Expanding the Narrative

Mid to Late 20th Century Galleries, 2019
Souls Grown Deep

The Souls Grown Deep Foundation aims to reshape the narrative of contemporary American art history, shedding new light on the rich visual traditions of largely unknown African American artists and the ways in which their art further illuminates the social and political issues of their times. Through the acquisition of these quilts, VMFA has joined them in their mission to expand the narrative around modern and contemporary art. 

VMFA is committed to including works by artists whose extraordinary talents were nurtured through informal educational frameworks such as familial traditions and social engagement rather than conventional art schools or university study. Since the acquisition in 2019, a new quilt has been featured in the Minimalism Galleries every eight months. This continual rotation is necessary given the fragility of the medium and offers new dialogue and insight with each quilt that is displayed in the space.  

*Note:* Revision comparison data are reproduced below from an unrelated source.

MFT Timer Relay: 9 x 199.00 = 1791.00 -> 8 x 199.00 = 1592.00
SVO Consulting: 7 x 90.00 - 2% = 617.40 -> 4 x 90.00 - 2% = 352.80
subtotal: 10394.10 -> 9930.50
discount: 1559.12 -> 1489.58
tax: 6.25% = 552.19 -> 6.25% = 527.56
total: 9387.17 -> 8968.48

On view in the Minimalism Gallery

One of the famed Carson sisters, Louella Pettway began making quilts as an adult. As a child she worked the land, farming with her father and siblings. Once married, Pettway began using scraps of clothing and cloth remnants in constructing her quilts, drawing on her sense of color and favoring her own artistic leanings over known patterns. While she often spoke to the hardship of life in rural Alabama, she reveled in her ability to make beautiful and useful wors of art. Pettway’s bold use of color and geometric form offers a great visual exchange with the works featured in the minimalist gallery.

Gee's Bend Quilters and the Dirty South

The Dirty South: Contemporary Art, Material Culture, and the Sonic Impulse exhibition, 2021.

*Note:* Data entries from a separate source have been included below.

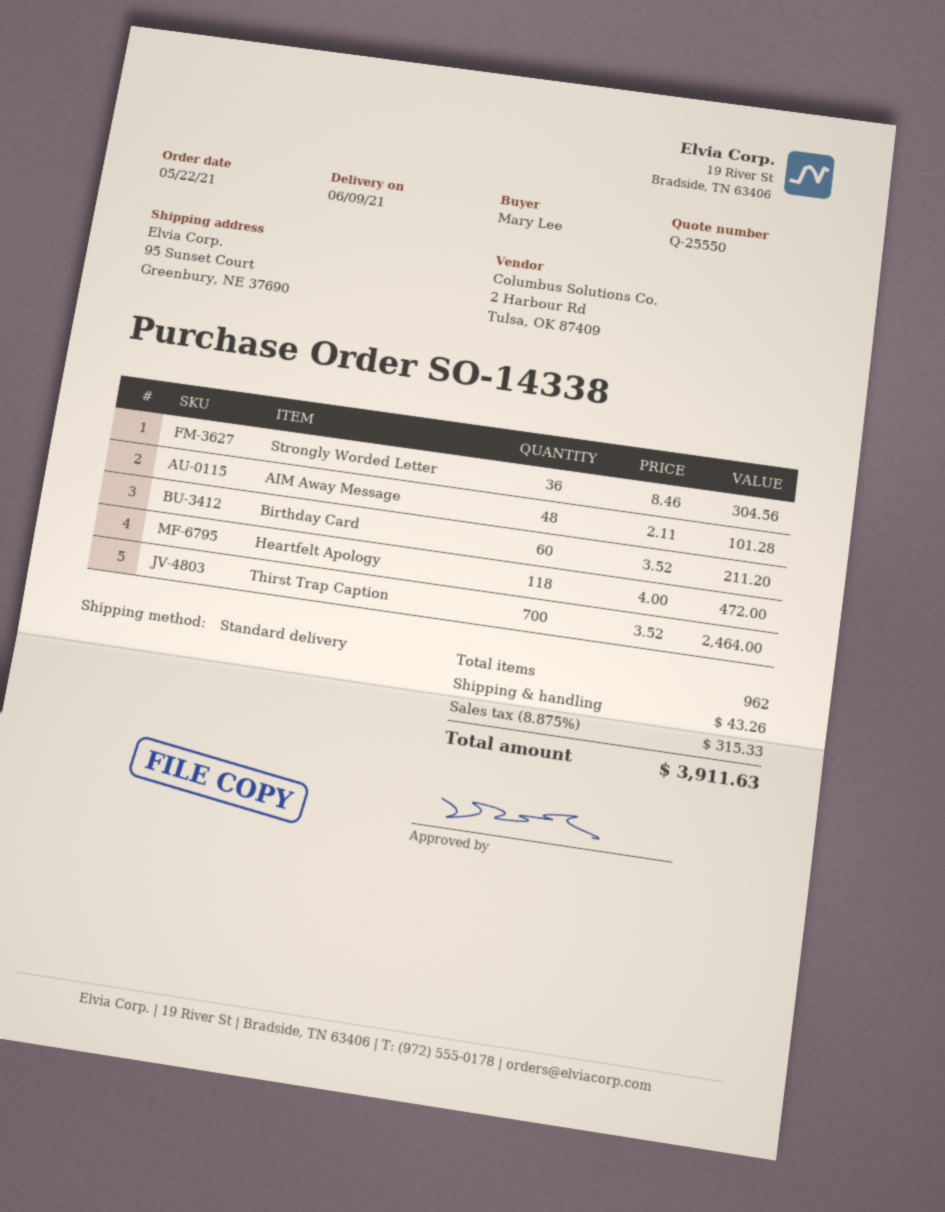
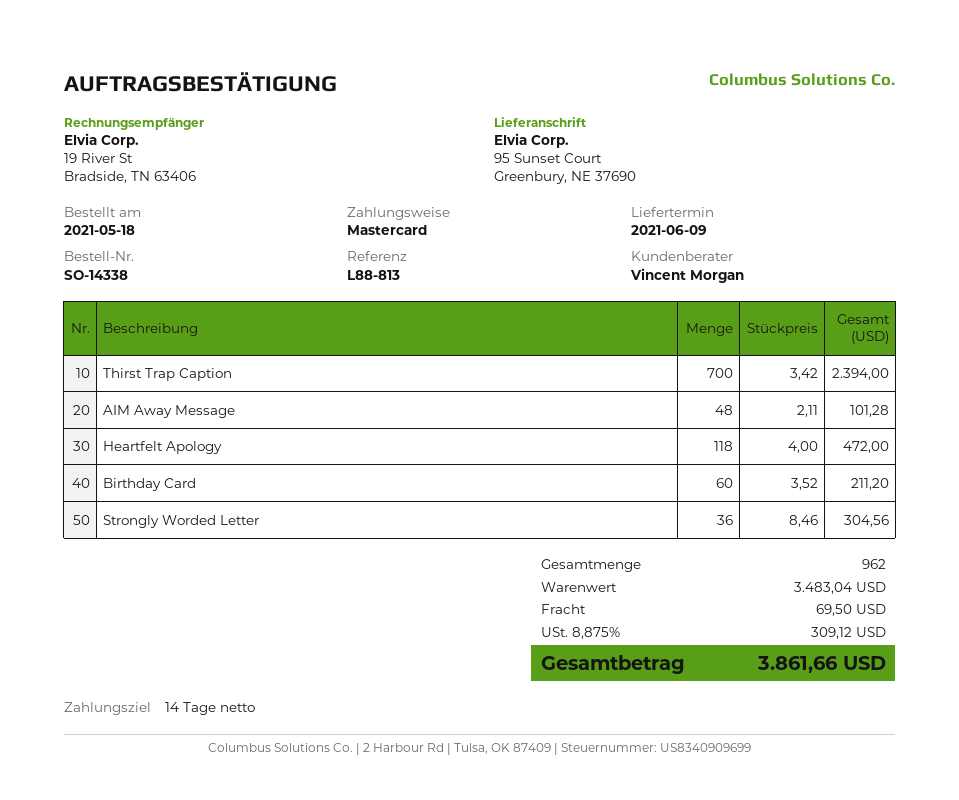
order date: 2021-05-22 -> 2021-05-18
Thirst Trap Caption: 700 x 3.52 = 2464.00 -> 700 x 3.42 = 2394.00
shipping: 43.26 -> 69.50
tax: 8.875% = 315.33 -> 8.875% = 309.12
total: 3911.63 -> 3861.66

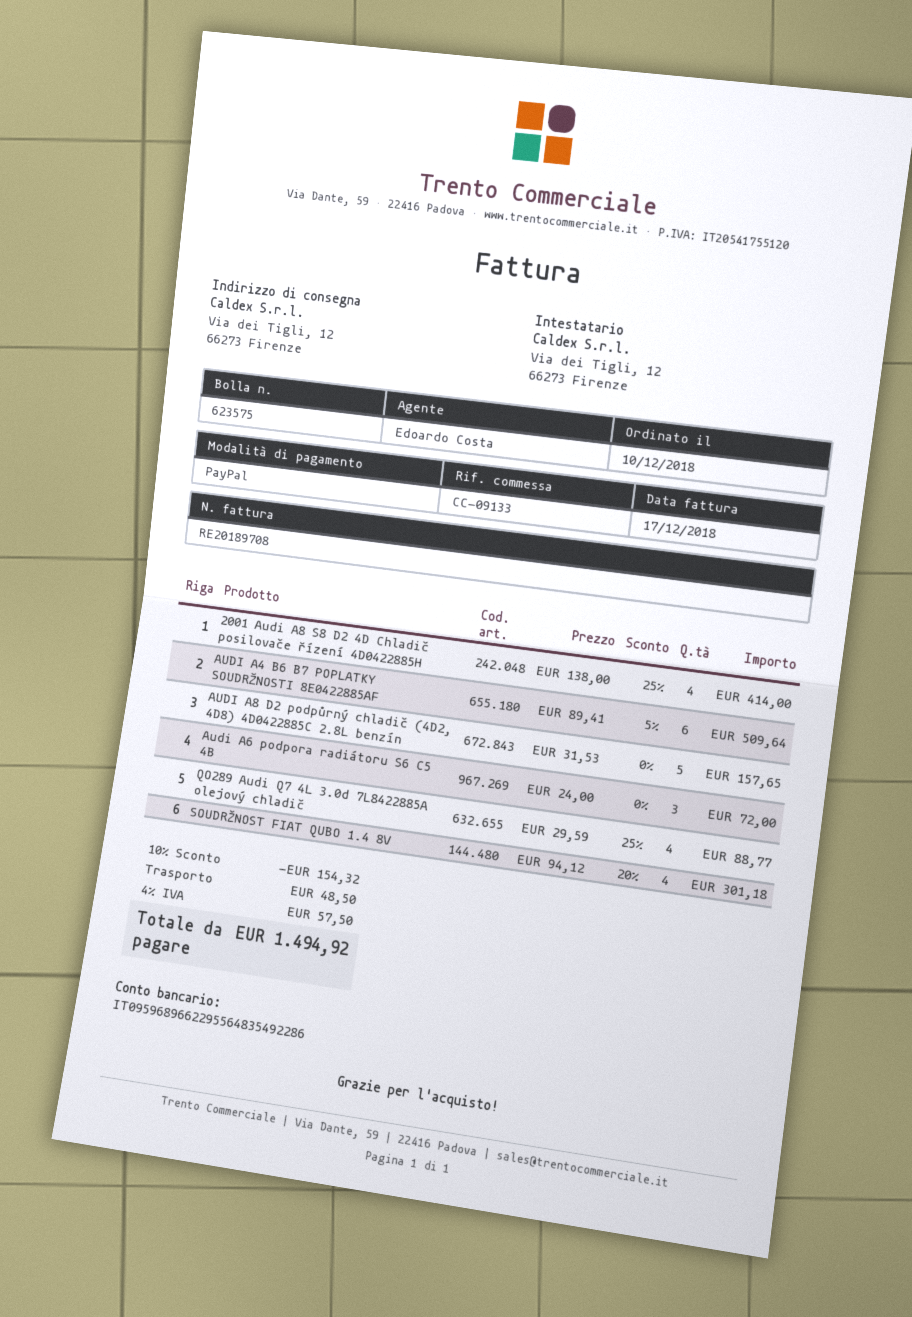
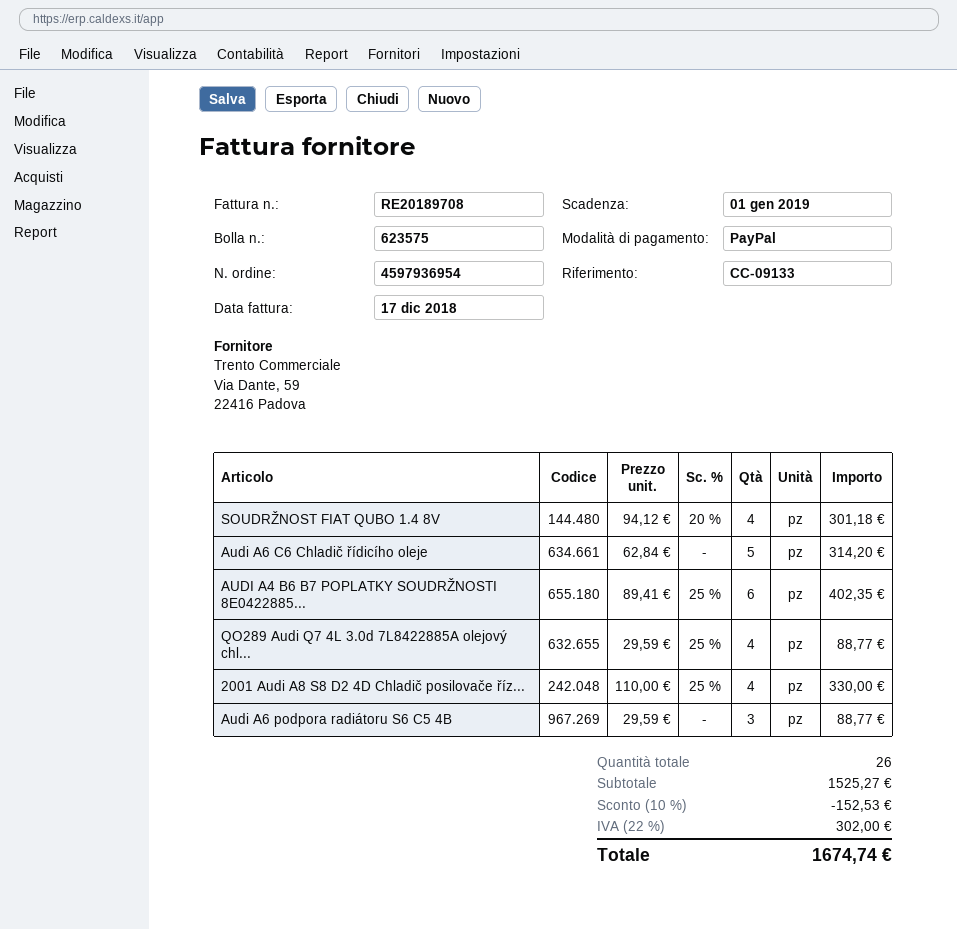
2001 Audi A8 S8 D2 4D Chladič posilovače řízení 4D0422885H: 4 x 138.00 - 25% = 414.00 -> 4 x 110.00 - 25% = 330.00
AUDI A4 B6 B7 POPLATKY SOUDRŽNOSTI 8E0422885AF: 6 x 89.41 - 5% = 509.64 -> 6 x 89.41 - 25% = 402.35
AUDI A8 D2 podpůrný chladič (4D2, 4D8) 4D0422885C 2.8L benzín: 5 x 31.53 = 157.65 -> none
Audi A6 podpora radiátoru S6 C5 4B: 3 x 24.00 = 72.00 -> 3 x 29.59 = 88.77
Audi A6 C6 Chladič řídicího oleje: none -> 5 x 62.84 = 314.20
discount: 10% = 154.32 -> 10% = 152.53
shipping: 48.50 -> none
tax: 4% = 57.50 -> 22% = 302.00
total: 1494.92 -> 1674.74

VMFA’s special exhibition The Dirty South: Contemporary Art, Material Culture, and the Sonic Impulse (2021) which explored the art, music, and material culture of the African American South, and the ways these cultural expressions defined contemporary Black Southern sensibilities featured the work of Rita Mae Pettway (b. 1941).

In Pettway’s Housetop (featured in the image of the exhibition at left), the push and pull of the lines and color can be framed  as  “call and response,” a technique in music and religious worship that migrated through channels of the African Diaspora. With alternating colors, each side of this quilt seems to call back and forth to each other as the symmetry of the square is broken and misaligned. This willful misalignment of the pattern functions to trap evil, which was believed to travel in a straight line. Drawing upon aesthetic legacies, creative vision, and patterns from the world around them, these quilters have constructed some of the most iconic textiles of the African American South.

Explore The Dirty South Collection Story

The Gee’s Bend Quilters are an active collective today hosting Quilting Retreats where they share their unique quilting styles as participants explore the work of their hands and the spirituality of quilting. For more information please visit Gee’s Bend Quilting Collective.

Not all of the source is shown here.